**EXERCISE**. In the entries below, every line with the string "help" is to be reported.

**RECORDS PROVIDED**.
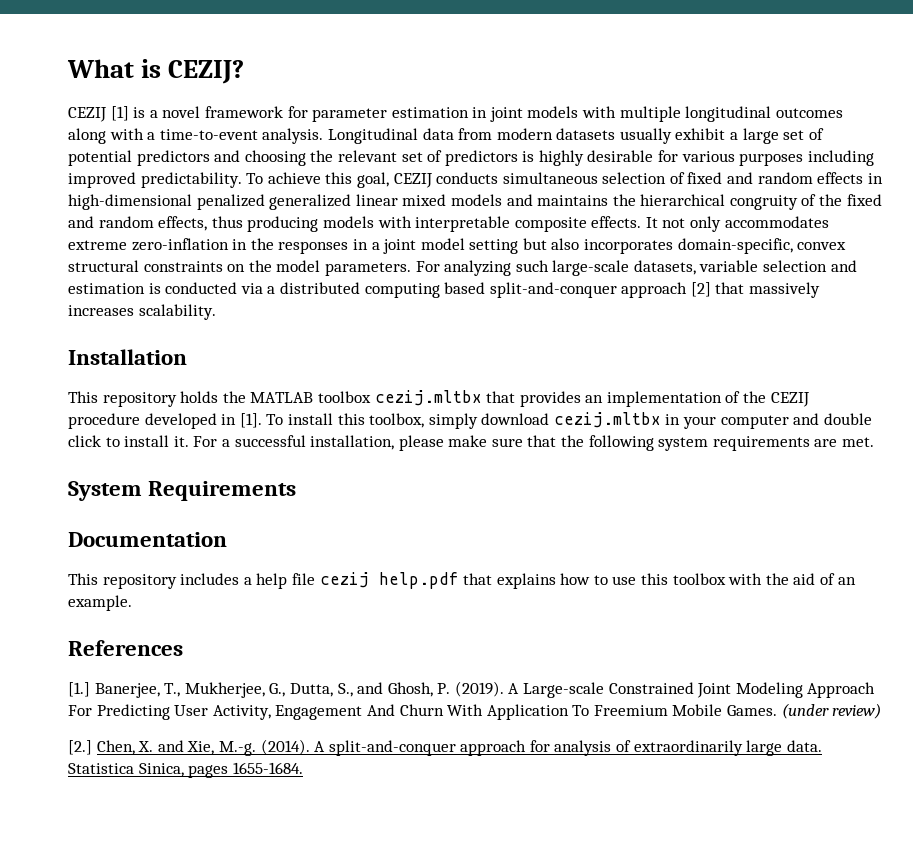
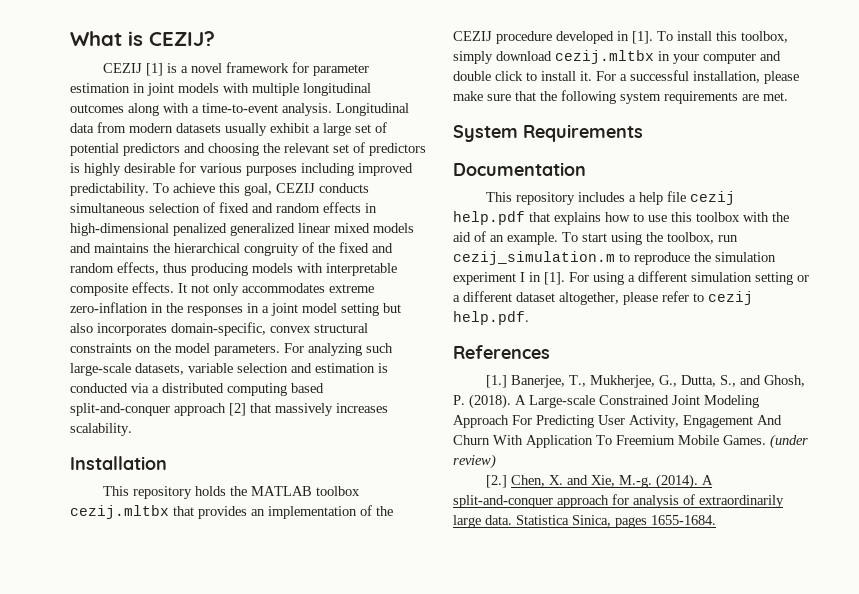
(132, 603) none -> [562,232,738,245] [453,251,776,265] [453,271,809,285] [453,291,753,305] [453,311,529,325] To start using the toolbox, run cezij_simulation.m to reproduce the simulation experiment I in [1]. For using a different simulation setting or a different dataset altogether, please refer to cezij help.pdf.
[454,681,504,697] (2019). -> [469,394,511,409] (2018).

* * *

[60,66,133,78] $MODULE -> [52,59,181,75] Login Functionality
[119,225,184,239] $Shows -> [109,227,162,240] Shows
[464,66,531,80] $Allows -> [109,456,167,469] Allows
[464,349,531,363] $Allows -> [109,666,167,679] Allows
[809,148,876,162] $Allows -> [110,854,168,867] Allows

--

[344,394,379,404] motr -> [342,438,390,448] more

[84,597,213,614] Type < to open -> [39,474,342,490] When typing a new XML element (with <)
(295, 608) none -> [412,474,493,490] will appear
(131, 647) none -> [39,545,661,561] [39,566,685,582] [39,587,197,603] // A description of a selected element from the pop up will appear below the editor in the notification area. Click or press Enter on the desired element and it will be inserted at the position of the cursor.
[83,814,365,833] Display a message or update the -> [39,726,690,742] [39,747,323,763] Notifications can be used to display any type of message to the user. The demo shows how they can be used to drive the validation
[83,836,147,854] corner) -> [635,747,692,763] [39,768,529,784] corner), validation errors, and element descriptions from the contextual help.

**RESULT FOR THIS EXERCISE**.
(132, 603) none -> [562,232,738,245] [453,251,776,265] [453,271,809,285] [453,291,753,305] [453,311,529,325] To start using the toolbox, run cezij_simulation.m to reproduce the simulation experiment I in [1]. For using a different simulation setting or a different dataset altogether, please refer to cezij help.pdf.
[83,836,147,854] corner) -> [635,747,692,763] [39,768,529,784] corner), validation errors, and element descriptions from the contextual help.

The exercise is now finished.